- [TASK] Here is a block of records. Copy every line in it that includes "brand".

- [LISTED ENTRIES]
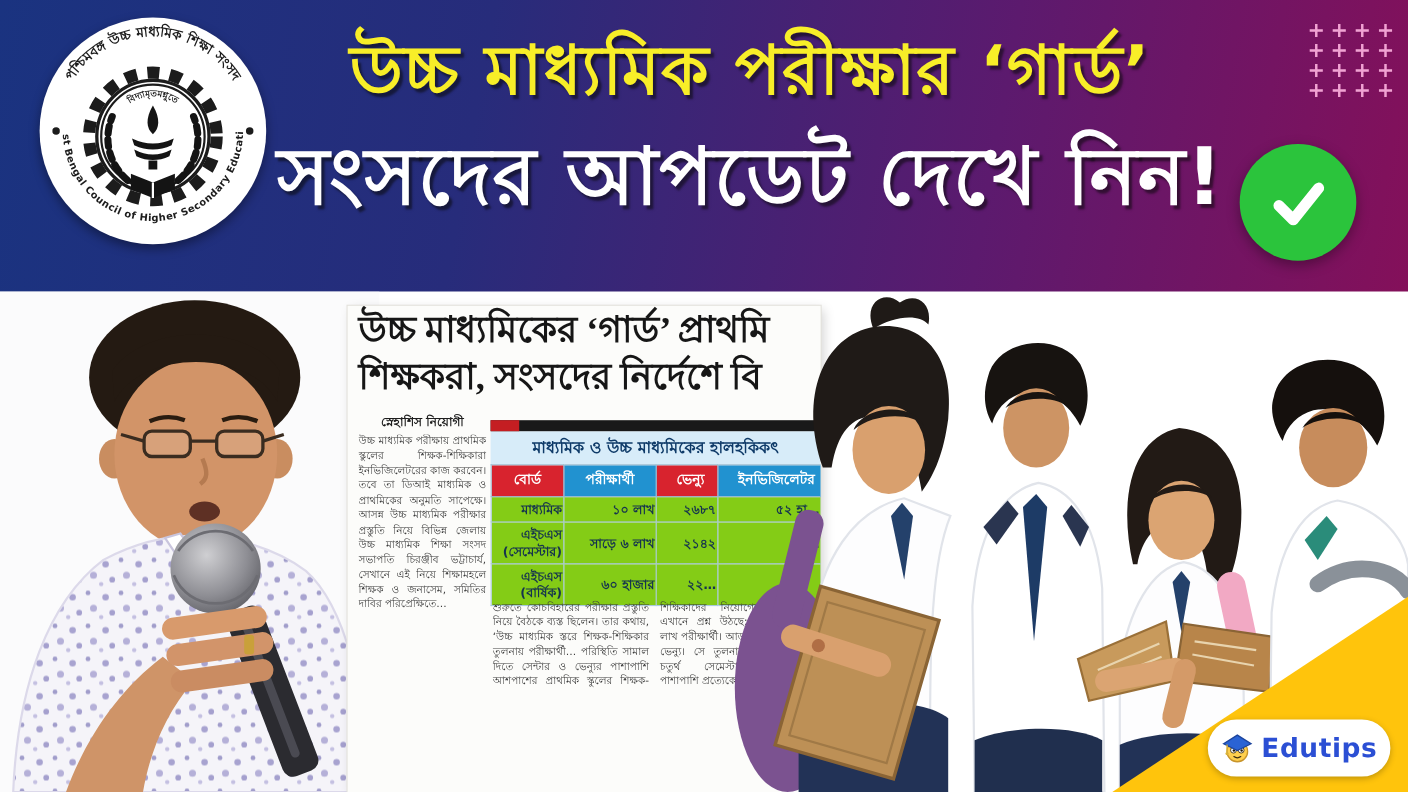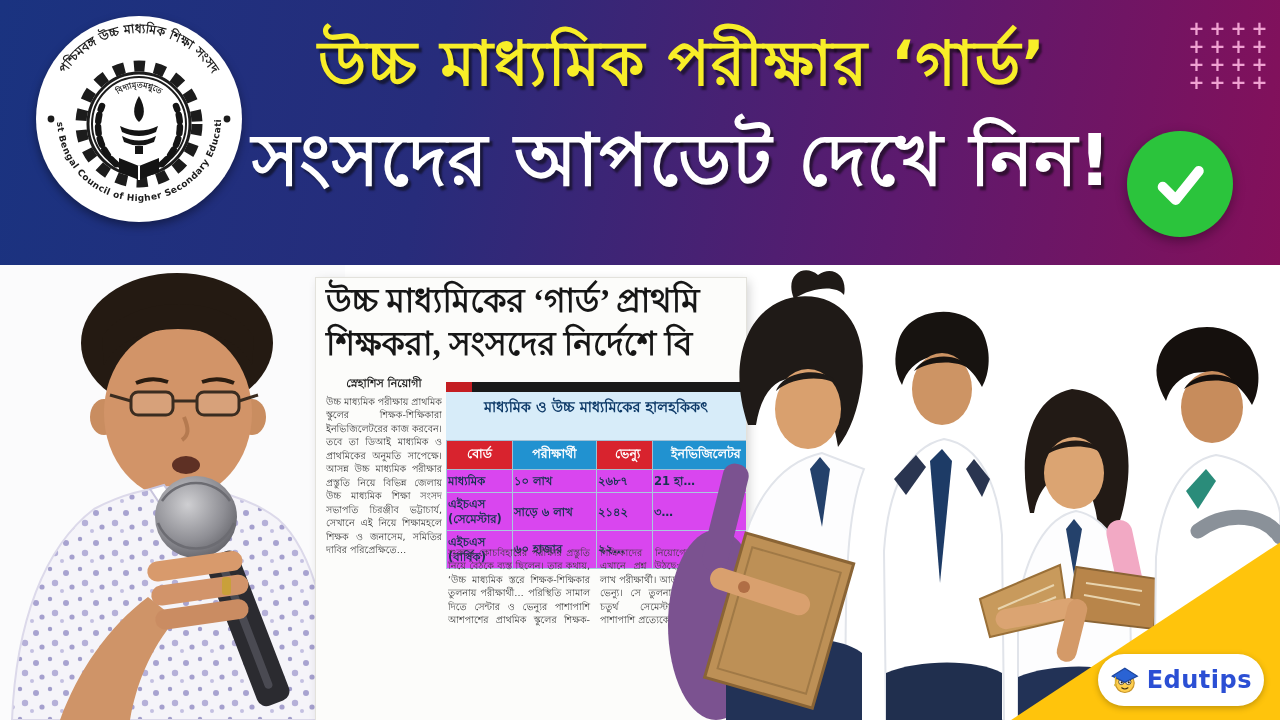--- a/index.html
+++ b/index.html
@@ -35,27 +35,27 @@
     font-weight:700;font-size:11px;color:#1d1d1d;}
   .np-col-left{position:absolute;left:10px;top:117px;width:116px;height:320px;
     font-size:9.5px;color:#3c3c3c;text-align:justify;line-height:1.42;overflow:hidden;}
   .np-col-bottom{position:absolute;left:132px;top:268px;width:294px;height:170px;
     column-count:2;column-gap:10px;font-size:9.5px;color:#3c3c3c;text-align:justify;
     line-height:1.42;overflow:hidden;}
   .np-table{position:absolute;left:130px;top:104px;width:300px;}
   .np-topbar{height:10px;background:#191919;position:relative;}
   .np-topbar .red{position:absolute;left:0;top:0;width:26px;height:10px;background:#c41e22;}
   .np-title{background:#d7ecf9;color:#0e3a68;font-weight:700;font-size:14.5px;
-    text-align:center;padding:4px 0 20px;}
+    text-align:center;padding:4px 0 2px;}
   .np-table table{width:100%;border-collapse:collapse;table-layout:fixed;}
   .np-table th{color:#fff;font-size:12.5px;font-weight:700;padding:4px 18px;border:1px solid #9fbfd4;}
   .np-table th.hred{background:#d8232e;}
   .np-table th.hblue{background:#2192d0;}
-  .np-table td{background:#d946ef;color:#15334f;font-size:11.5px;font-weight:600;
-    text-align:left;border:1px solid #a9c9dd;padding:4px 1px;line-height:1.25;}
+  .np-table td{background:#84cc16;color:#15334f;font-size:11.5px;font-weight:600;
+    text-align:right;border:1px solid #a9c9dd;padding:4px 1px;line-height:1.25;}
   .students{position:absolute;left:598px;top:0;width:682px;height:455px;}
   .wedge{position:absolute;left:0;top:0;width:1280px;height:455px;background:#ffc40c;
     clip-path:polygon(79% 100%,100% 61%,100% 100%);}
   .brand-pill{position:absolute;right:16px;bottom:14px;width:166px;height:52px;background:#fff;
     border-radius:26px;display:flex;align-items:center;gap:7px;padding:0 12px;box-sizing:border-box;
     box-shadow:0 2px 6px rgba(0,0,0,.25);}
   .brand-text{color:#2b4fd4;font-weight:800;font-size:24px;letter-spacing:.5px;}
 </style>
 </head>
 <body>
@@ -209,21 +209,21 @@
               <tr>
             <th class="hred">বোর্ড</th>
             <th class="hblue">পরীক্ষার্থী</th>
             <th class="hred">ভেন্যু</th>
             <th class="hblue">ইনভিজিলেটর</th>
           </tr>
           <tr>
             <td>মাধ্যমিক</td>
             <td>১০ লাখ</td>
             <td>২৬৮৭</td>
-            <td>21 হা…</td>
+            <td>৫২ হা…</td>
           </tr>
           <tr>
             <td>এইচএস (সেমেস্টার)</td>
             <td>সাড়ে ৬ লাখ</td>
             <td>২১৪২</td>
             <td>৩…</td>
           </tr>
           <tr>
             <td>এইচএস (বার্ষিক)</td>
             <td>৬০ হাজার</td>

- [SOLUTION TO THIS EXERCISE]
   .brand-pill{position:absolute;right:16px;bottom:14px;width:166px;height:52px;background:#fff;
   .brand-text{color:#2b4fd4;font-weight:800;font-size:24px;letter-spacing:.5px;}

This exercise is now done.